Ensuring transparency in machine learning

A robot examining complex algorithms made so much easier with Data Quality

The best way to ensure transparency in artificial intelligence and machine learning is through having quality data.

The recent spat between Elon Musk and Mark Zuckerberg brought the alleged dangers of artificial intelligence and machine learning the world's attention. Musk evoked old fears of Artificial Intelligence, explored previously by the science-fiction writer Isaac Asimov and in the Terminator films, that robots powered by Artificial Intelligence could rise up, take control and even kill us all.

Regulation and compliance in machine learning

More practically, Musk proposed, as have various other commentators recently, that artificial intelligence and machine learning need tight government regulation to "be safe". Others have demanded transparency for artificial intelligence and machine learning so that governments and other interested parties can understand what these programmes do and why they do them.

At Spotless we believe that the best and most fundamental way to address both the possible dangers and any lack of transparency in artificial intelligence and machine learning is to ensure that the quality of the data which are being used by any of these programmes, and the algorithms which drive and underpin them, are of such spotless cleanliness that anyone, given enough time, can understand them. This is the best way to ensure both safety and transparency issues as well as allowing organisations to fulfil their duty in compliance with the authorities in the territories where those building artificial intelligence and  machine learning applications operate.

Essentially there are two elements that makeup artificial intelligence programmes. Big data, which are so huge that it would take a team of humans years to read and understand them, and machine learning applications, using these data to do things the applications were not specifically designed to do.

An example - chess

A great and yet simple example of these two elements of artificial intelligence can be illustrated through certain games, such as chess, which in recent years have been the subject of world headlines due to specialised computer programmes beating the world's greatest players.

The programmes can examine and learn from literally millions of possible game scenarios before playing an actual chess game. They can then play and beat the human world champion even though those who programmed the chess-playing software were not capable of beating the world champion themselves. Thus the  machine learning programme was engaging in behaviour it was not specifically designed to do, i.e. the brilliant moves that ensured it won the games. It was able to do so because of what it had learnt from studying such a vast number of games that no human, even in a whole lifetime, would have been able to study even the tenth part of them. Nor could they have recalled all the details of every game they had studied while engaged in playing against the world champion.

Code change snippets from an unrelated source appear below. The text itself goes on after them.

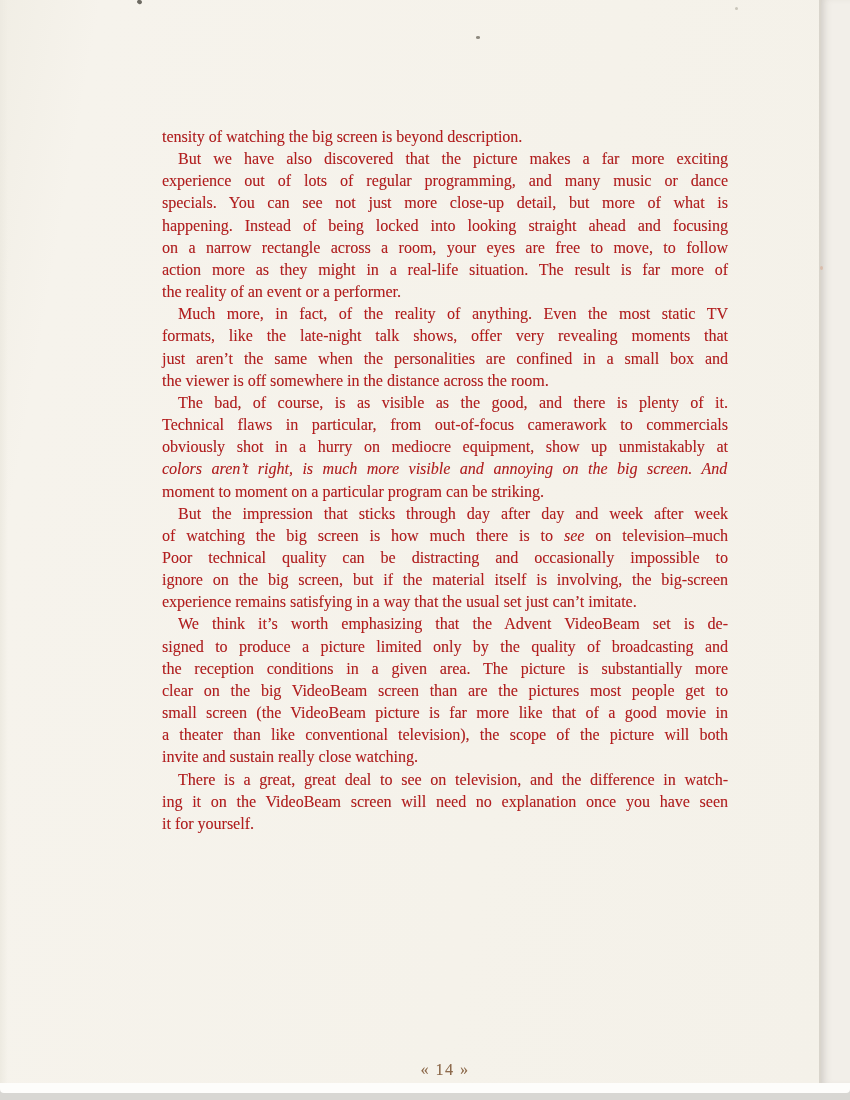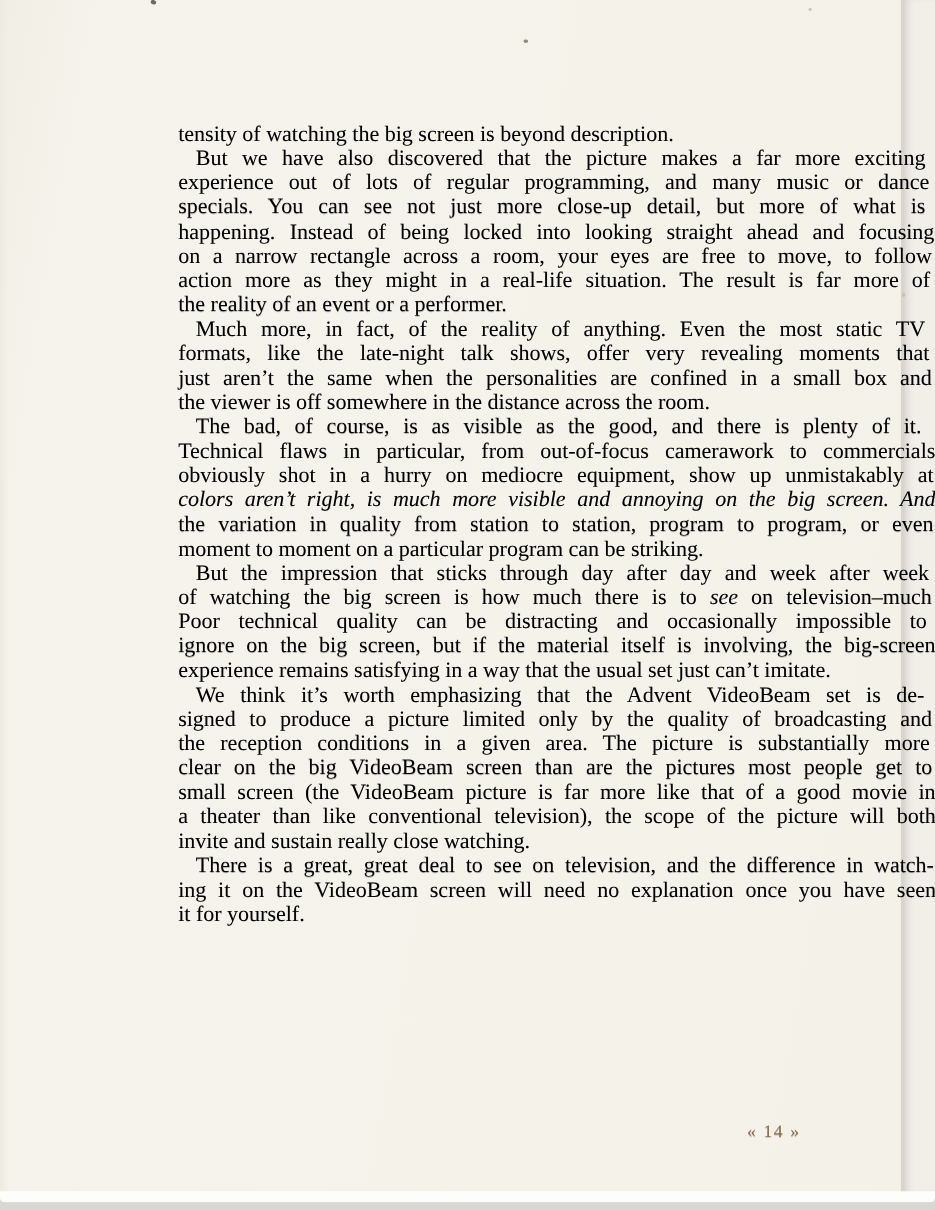"tensity of watching the big" .text-block { color: #000000 -> #b91c1c; font-size: 20px -> 16px; top: 111px -> 126px }
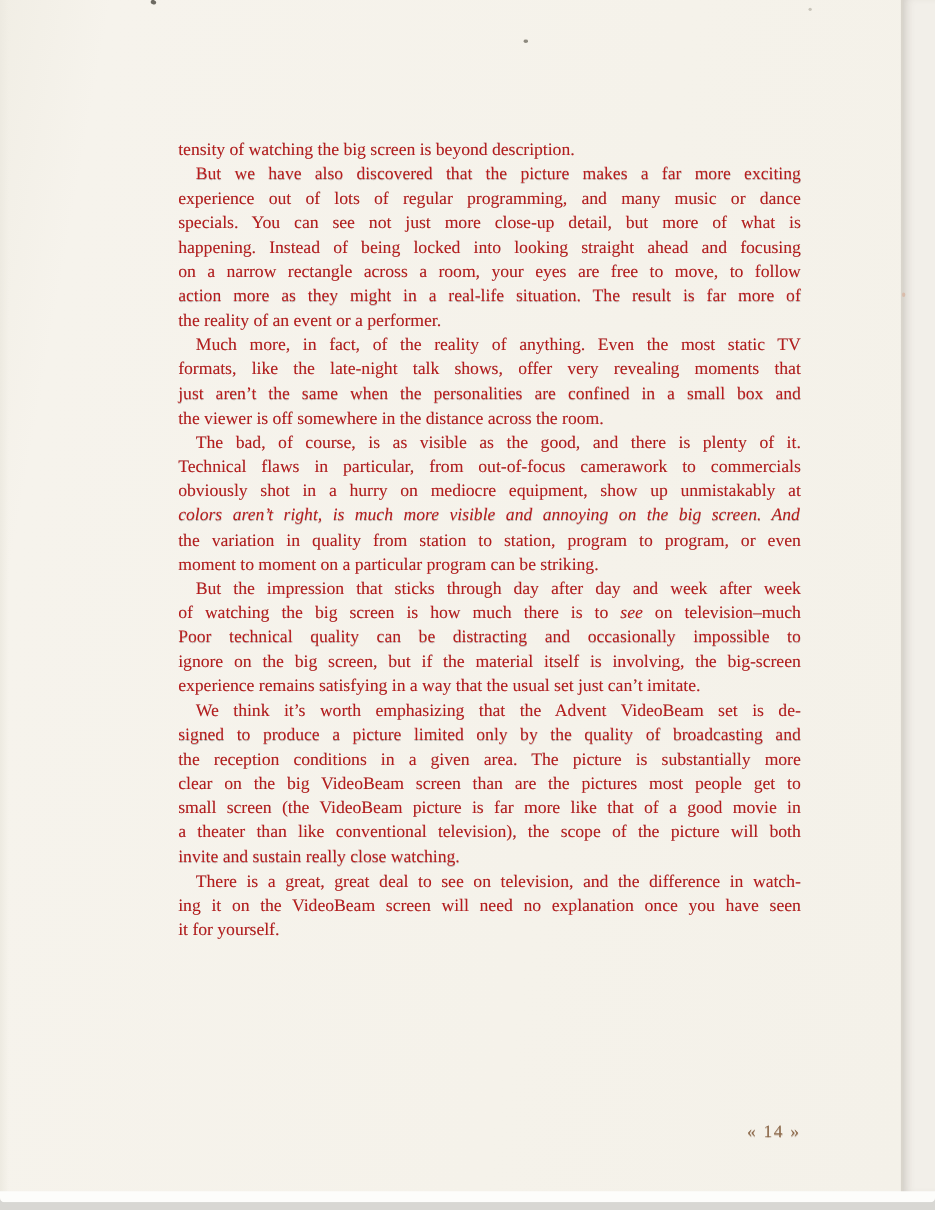"the variation in quality from" div.line { html: <div><span><span>the variation in quality from station to station, program to program, or even</span></span></div> -> none }
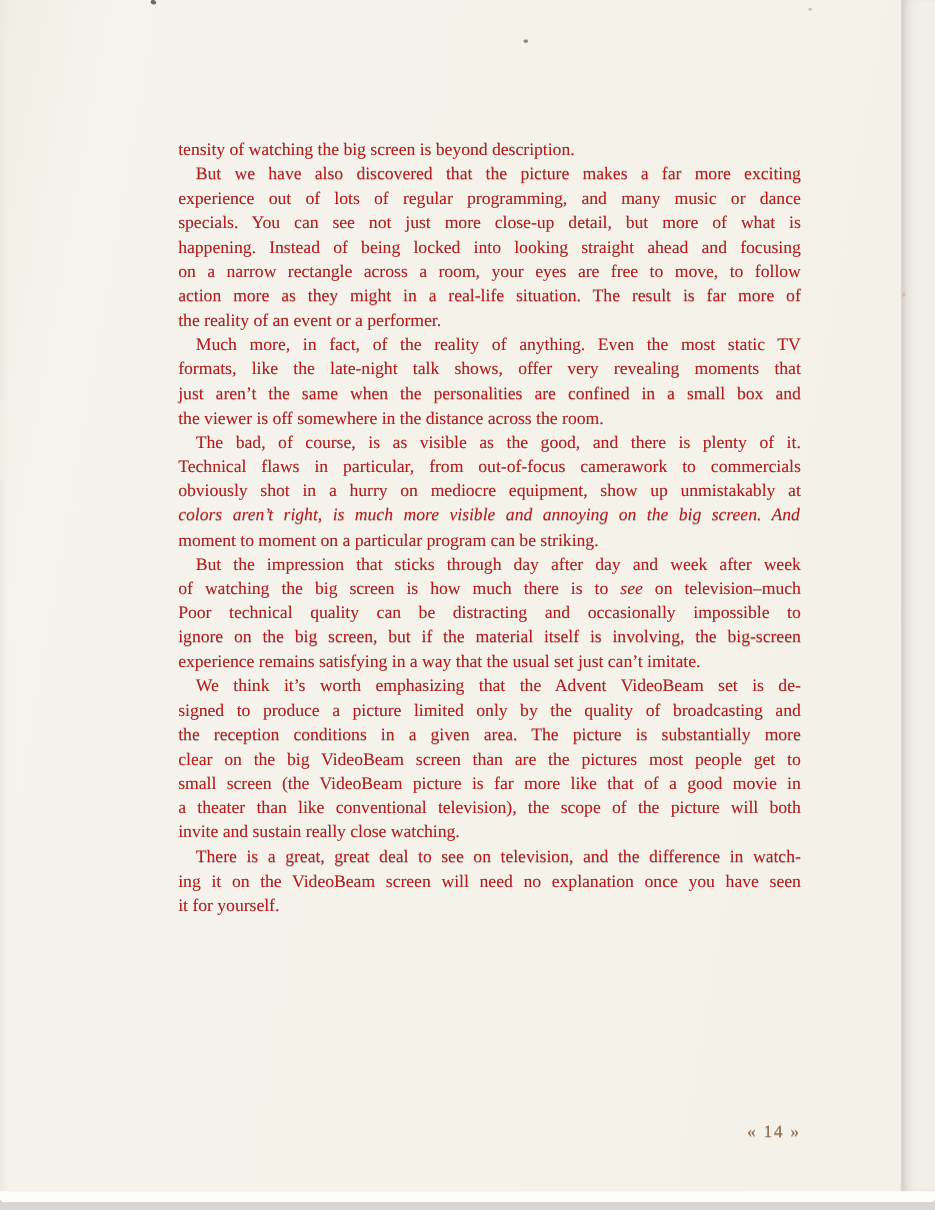"« 14 »" .page-number { text-align: right -> center; top: 1021px -> 1061px }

Trying to create a world-beating chess software application is relatively simple compared to many of the other tasks we try and get artificial intelligence software to do, but it does follow the same basic principles. The key is to build a data lake or even better a data warehouse and to fill it full of the millions of games which the artificial intelligence/machine learning software can examine before the real game starts. If the data science team can fill the warehouse with game scenarios, real or imagined, whose format they have produced themselves, then the repository has data quality, and so the artificial intelligence/machine learning application will find it straightforward to read and grasp the intricacies of all the games to which it has access. However, if instead the data science team simply gathers together records of all the publicly available chess games from history and puts them straight into a data lake it is unlikely that the artificial intelligence/machine learning software could beat even the worst chess player within the data science team.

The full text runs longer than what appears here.